* [Problem to solve]
Copy each line of the data below with the word "MEGAPOLITAN".

* [Records for this exercise]
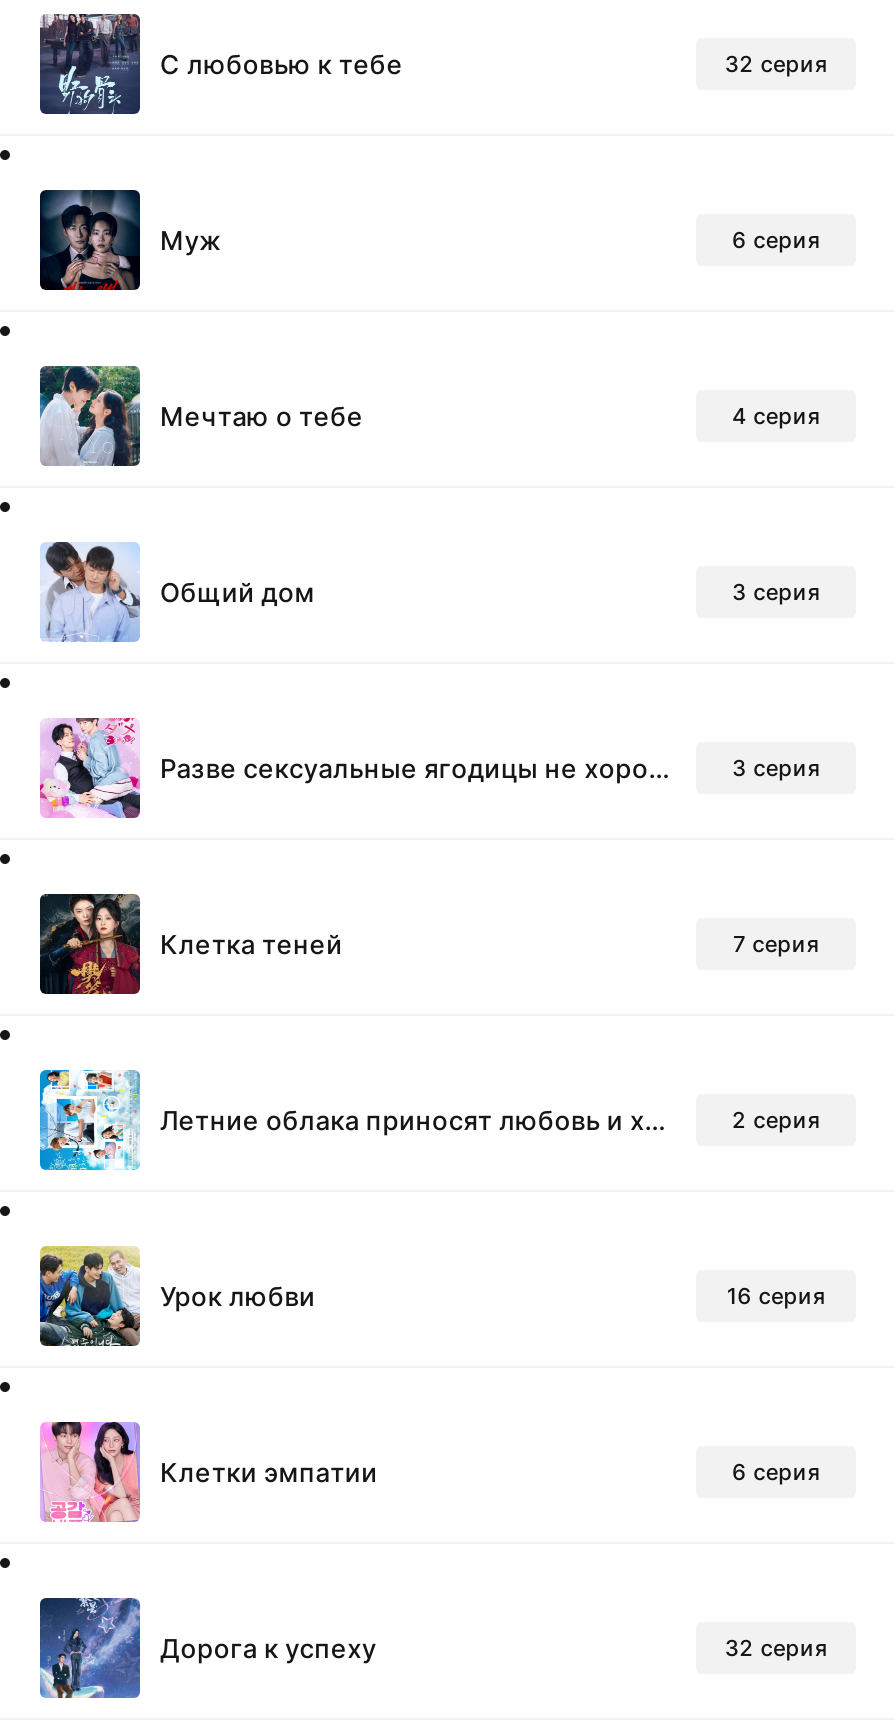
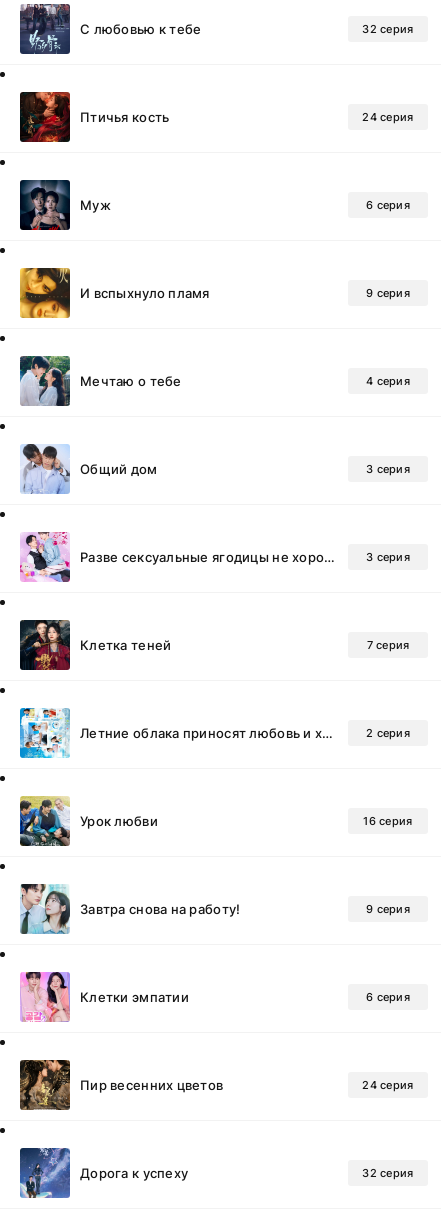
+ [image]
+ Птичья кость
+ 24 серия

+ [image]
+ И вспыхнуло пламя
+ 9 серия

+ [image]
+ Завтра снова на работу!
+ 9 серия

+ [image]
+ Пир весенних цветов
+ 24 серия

---

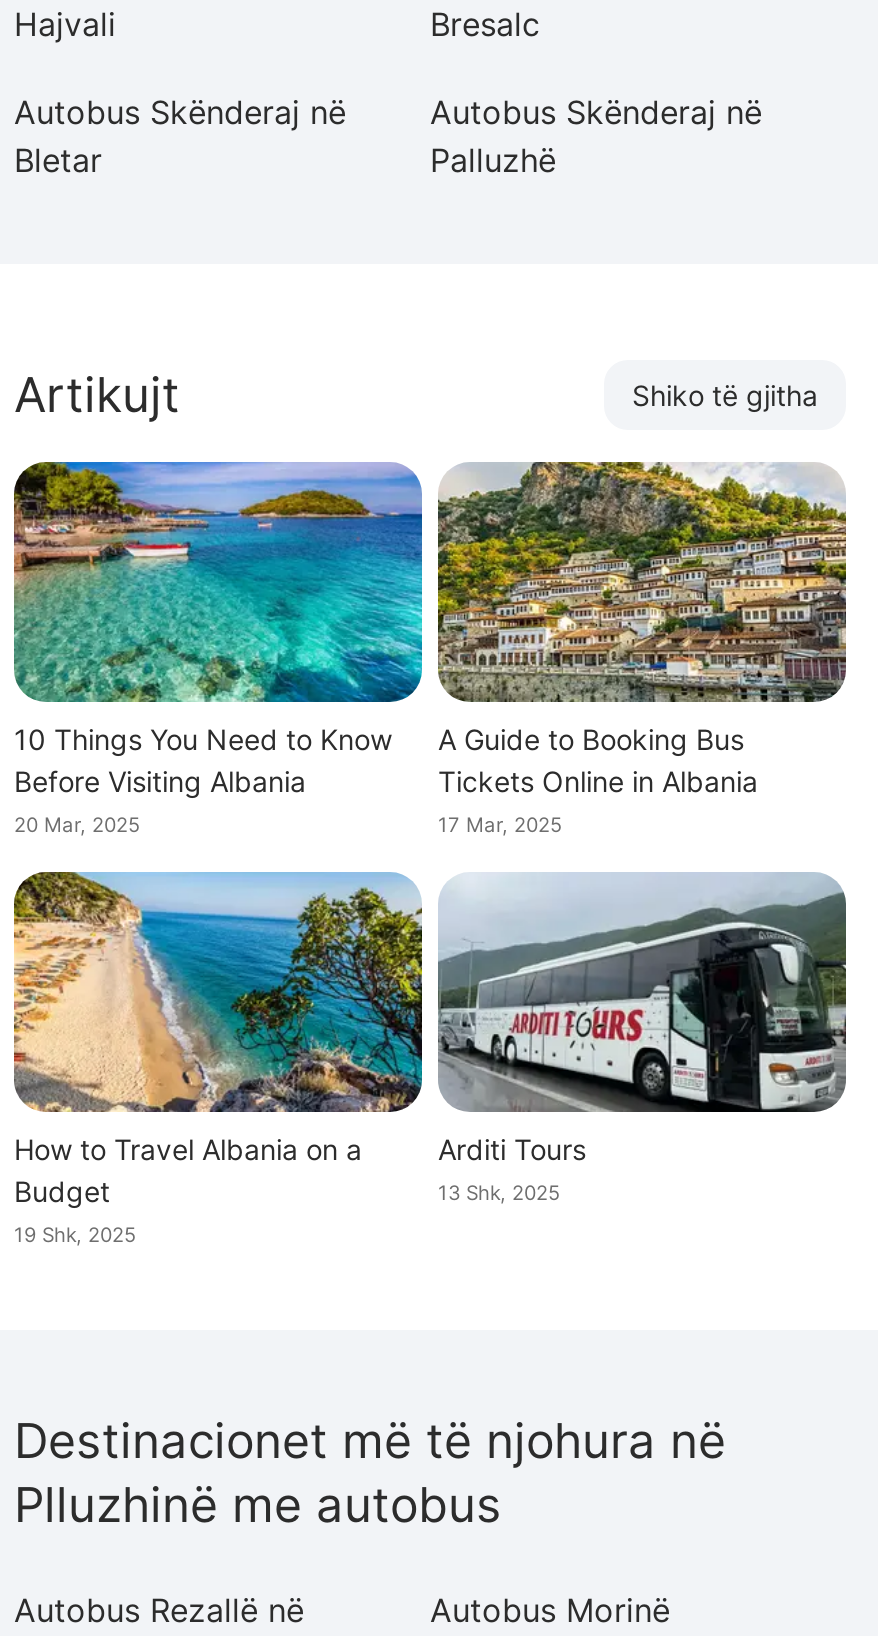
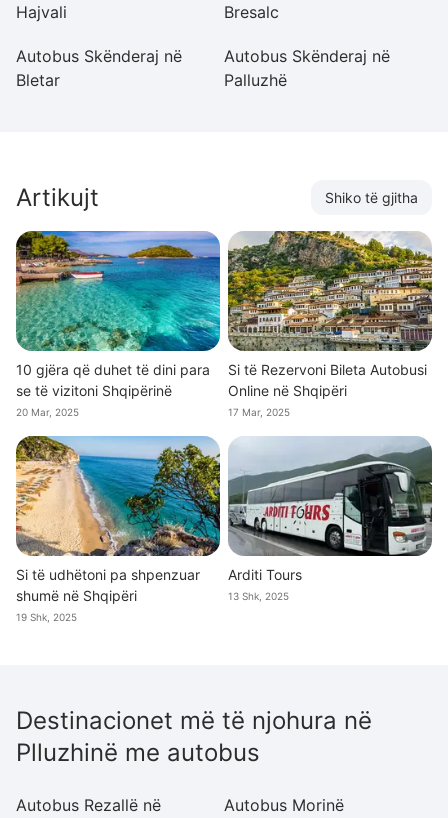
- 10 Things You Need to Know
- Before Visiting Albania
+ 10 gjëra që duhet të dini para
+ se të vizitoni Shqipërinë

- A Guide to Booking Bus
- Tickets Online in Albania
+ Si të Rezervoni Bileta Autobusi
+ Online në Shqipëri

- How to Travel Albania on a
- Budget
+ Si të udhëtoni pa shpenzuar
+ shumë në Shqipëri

==

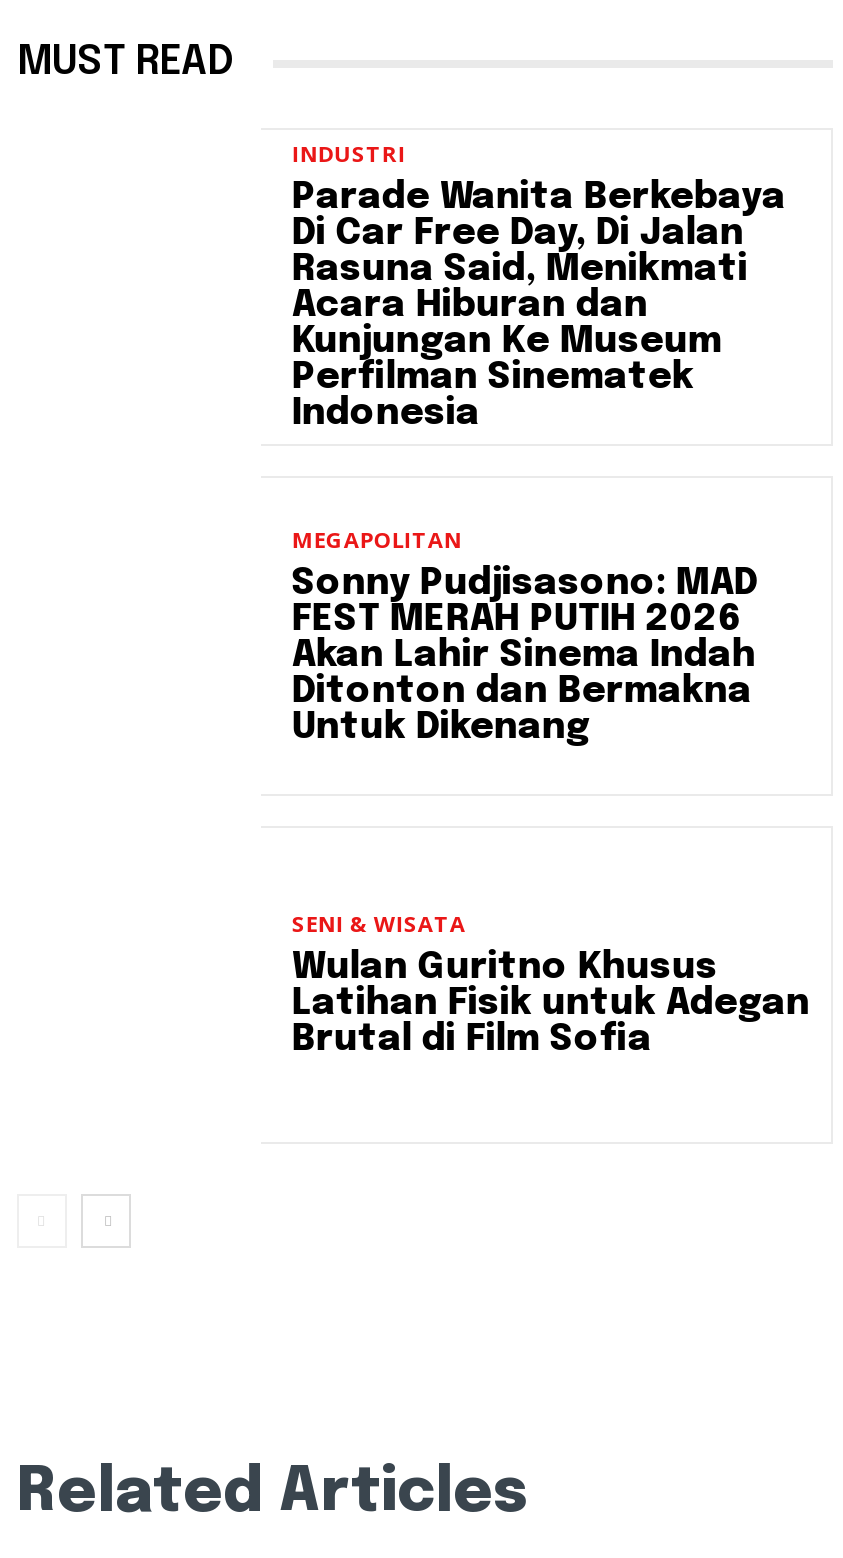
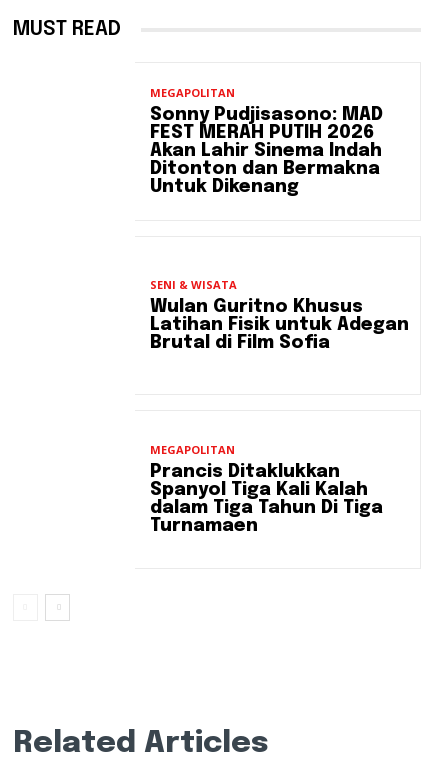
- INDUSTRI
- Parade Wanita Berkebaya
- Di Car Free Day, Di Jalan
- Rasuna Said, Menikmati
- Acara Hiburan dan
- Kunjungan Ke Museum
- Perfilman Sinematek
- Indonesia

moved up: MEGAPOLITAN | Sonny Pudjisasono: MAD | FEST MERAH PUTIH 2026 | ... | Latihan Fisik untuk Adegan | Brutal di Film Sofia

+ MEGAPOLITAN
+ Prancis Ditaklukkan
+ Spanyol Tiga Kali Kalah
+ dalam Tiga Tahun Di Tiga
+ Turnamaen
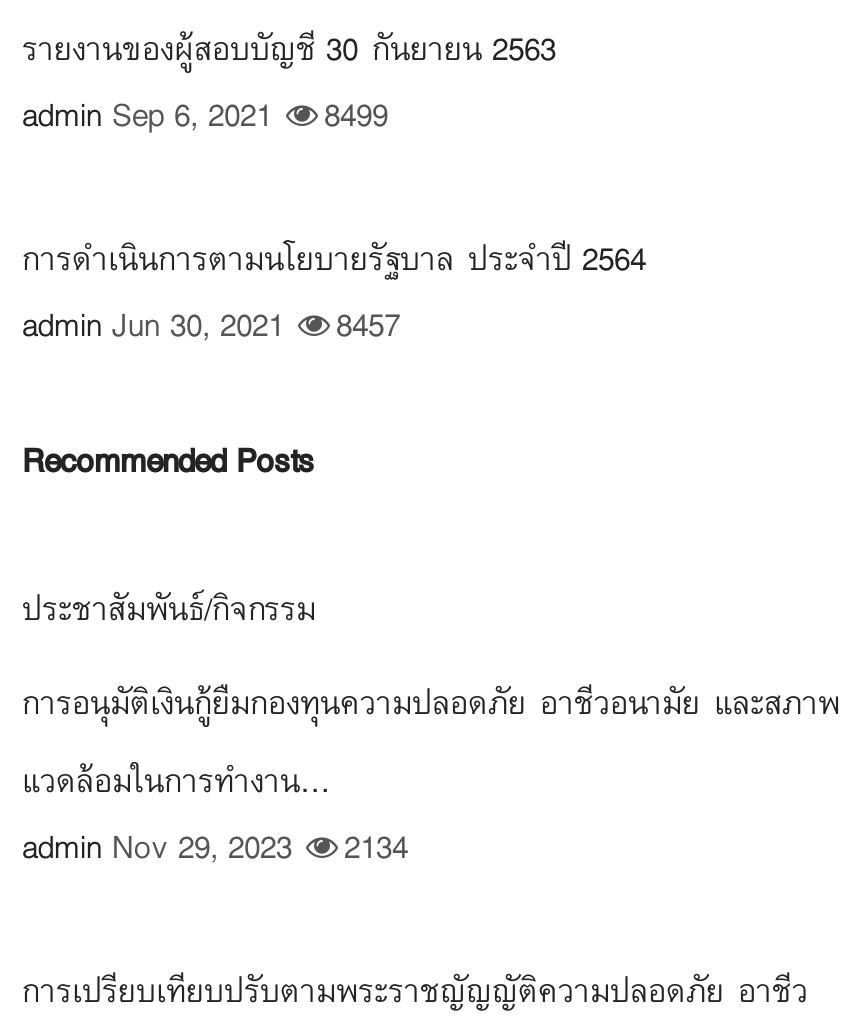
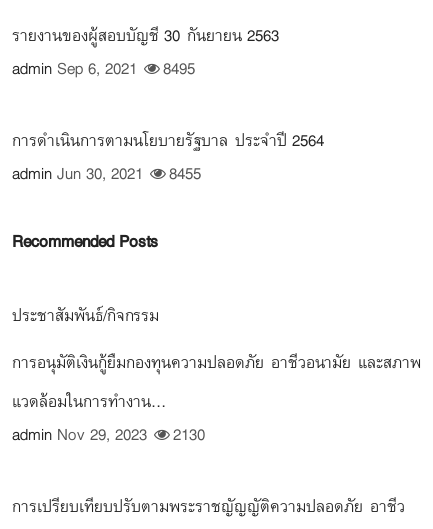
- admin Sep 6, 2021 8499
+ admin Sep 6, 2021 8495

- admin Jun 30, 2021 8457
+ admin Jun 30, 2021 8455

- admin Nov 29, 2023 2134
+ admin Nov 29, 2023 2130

* [Answer section]
moved up: MEGAPOLITAN | Sonny Pudjisasono: MAD | FEST MERAH PUTIH 2026 | ... | Latihan Fisik untuk Adegan | Brutal di Film Sofia
+ MEGAPOLITAN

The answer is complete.